For this exercise, copy the records below exactly and exclude every image.

(Content revision data)
#####

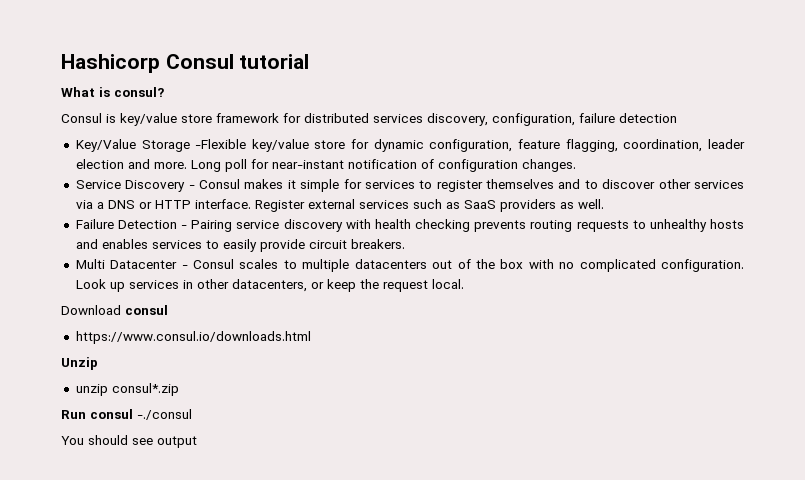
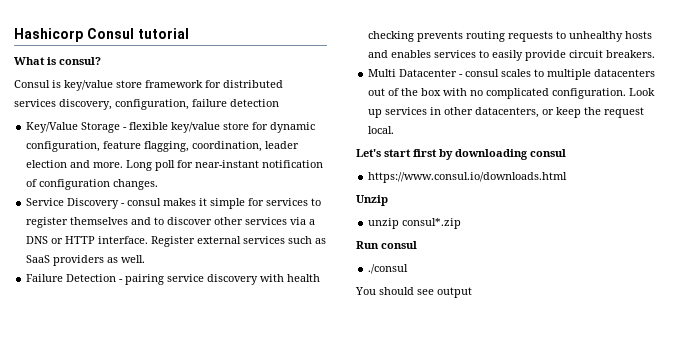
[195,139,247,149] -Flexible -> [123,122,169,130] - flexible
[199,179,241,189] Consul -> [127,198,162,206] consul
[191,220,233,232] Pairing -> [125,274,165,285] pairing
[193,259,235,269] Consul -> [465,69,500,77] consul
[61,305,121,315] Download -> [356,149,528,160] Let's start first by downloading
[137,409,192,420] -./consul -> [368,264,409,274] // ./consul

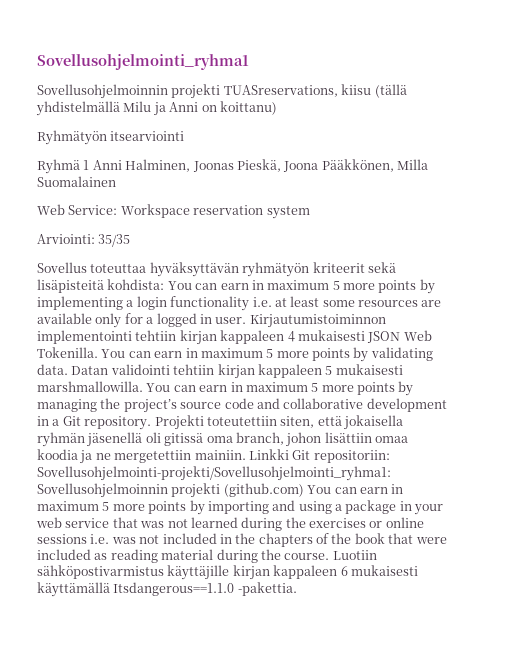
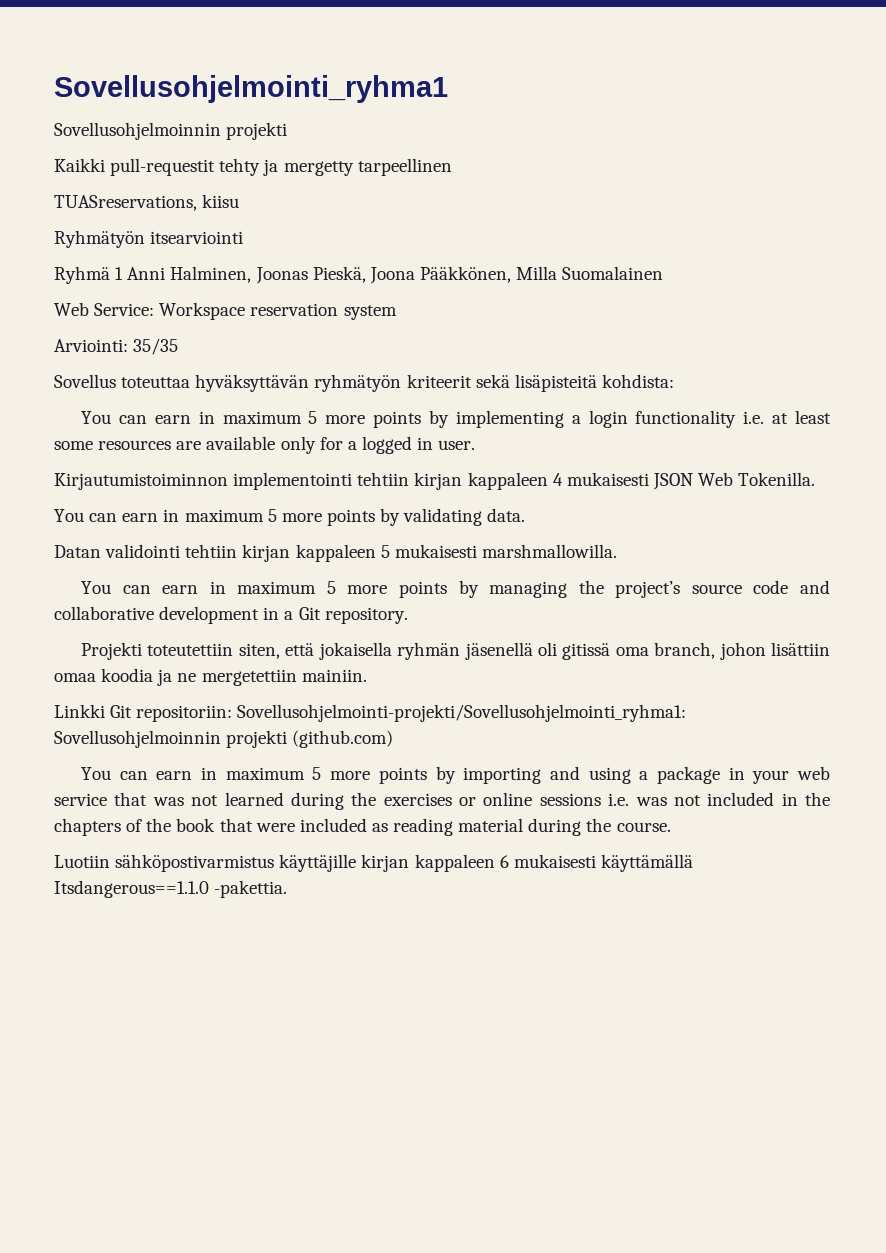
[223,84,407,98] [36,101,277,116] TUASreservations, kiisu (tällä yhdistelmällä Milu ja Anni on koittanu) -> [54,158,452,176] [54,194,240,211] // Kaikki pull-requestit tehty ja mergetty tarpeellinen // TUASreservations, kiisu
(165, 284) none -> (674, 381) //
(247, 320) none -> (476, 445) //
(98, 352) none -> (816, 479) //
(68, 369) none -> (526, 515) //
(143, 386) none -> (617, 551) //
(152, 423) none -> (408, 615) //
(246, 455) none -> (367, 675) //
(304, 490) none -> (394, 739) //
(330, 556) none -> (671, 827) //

#####

_Solution to this problem_
[195,139,247,149] -Flexible -> [123,122,169,130] - flexible
[199,179,241,189] Consul -> [127,198,162,206] consul
[191,220,233,232] Pairing -> [125,274,165,285] pairing
[193,259,235,269] Consul -> [465,69,500,77] consul
[61,305,121,315] Download -> [356,149,528,160] Let's start first by downloading
[137,409,192,420] -./consul -> [368,264,409,274] // ./consul

[223,84,407,98] [36,101,277,116] TUASreservations, kiisu (tällä yhdistelmällä Milu ja Anni on koittanu) -> [54,158,452,176] [54,194,240,211] // Kaikki pull-requestit tehty ja mergetty tarpeellinen // TUASreservations, kiisu
(165, 284) none -> (674, 381) //
(247, 320) none -> (476, 445) //
(98, 352) none -> (816, 479) //
(68, 369) none -> (526, 515) //
(143, 386) none -> (617, 551) //
(152, 423) none -> (408, 615) //
(246, 455) none -> (367, 675) //
(304, 490) none -> (394, 739) //
(330, 556) none -> (671, 827) //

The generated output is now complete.